• YOUR GOAL: Your answer should consist of every line in the records that holds "UGGP".

────────────────────────────────────────

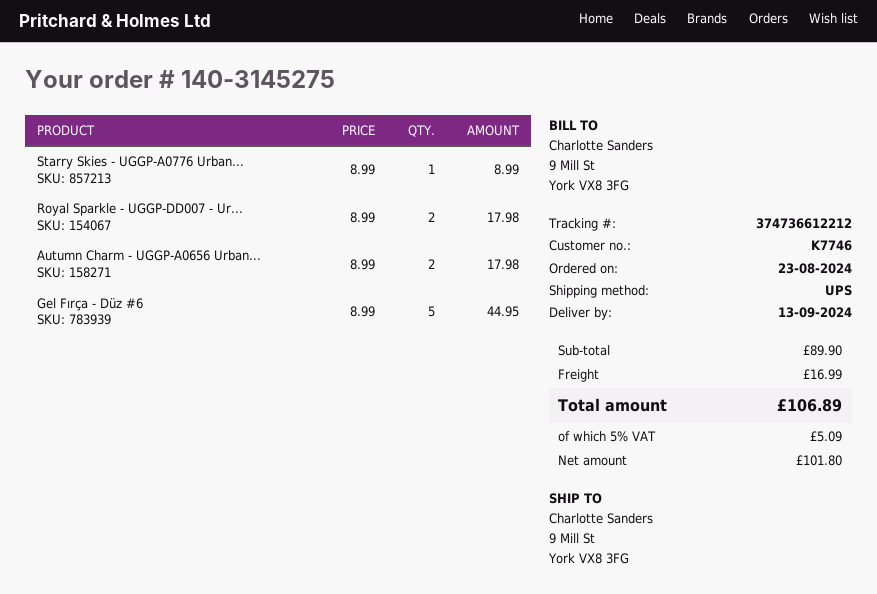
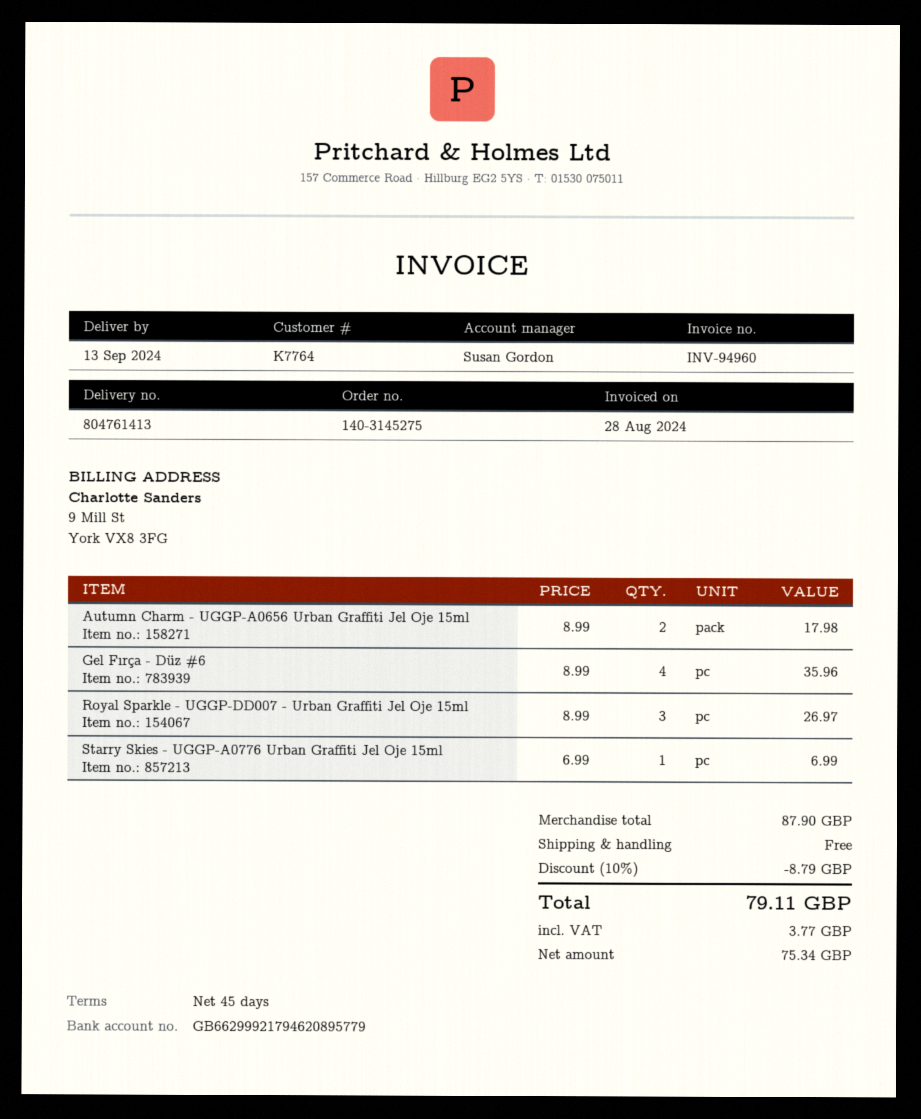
customer number: K7746 -> K7764
Starry Skies - UGGP-A0776 Urban...: 1 x 8.99 = 8.99 -> 1 x 6.99 = 6.99
Royal Sparkle - UGGP-DD007 - Ur...: 2 x 8.99 = 17.98 -> 3 x 8.99 = 26.97
Gel Fırça - Düz #6: 5 x 8.99 = 44.95 -> 4 x 8.99 = 35.96
subtotal: 89.90 -> 87.90
discount: none -> 10% = 8.79
shipping: 16.99 -> 0.00
net: 101.80 -> 75.34
tax: 5.09 -> 3.77
total: 106.89 -> 79.11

────────────────────────────────────────

• SOLVED EXERCISE:
Starry Skies - UGGP-A0776 Urban...: 1 x 8.99 = 8.99 -> 1 x 6.99 = 6.99
Royal Sparkle - UGGP-DD007 - Ur...: 2 x 8.99 = 17.98 -> 3 x 8.99 = 26.97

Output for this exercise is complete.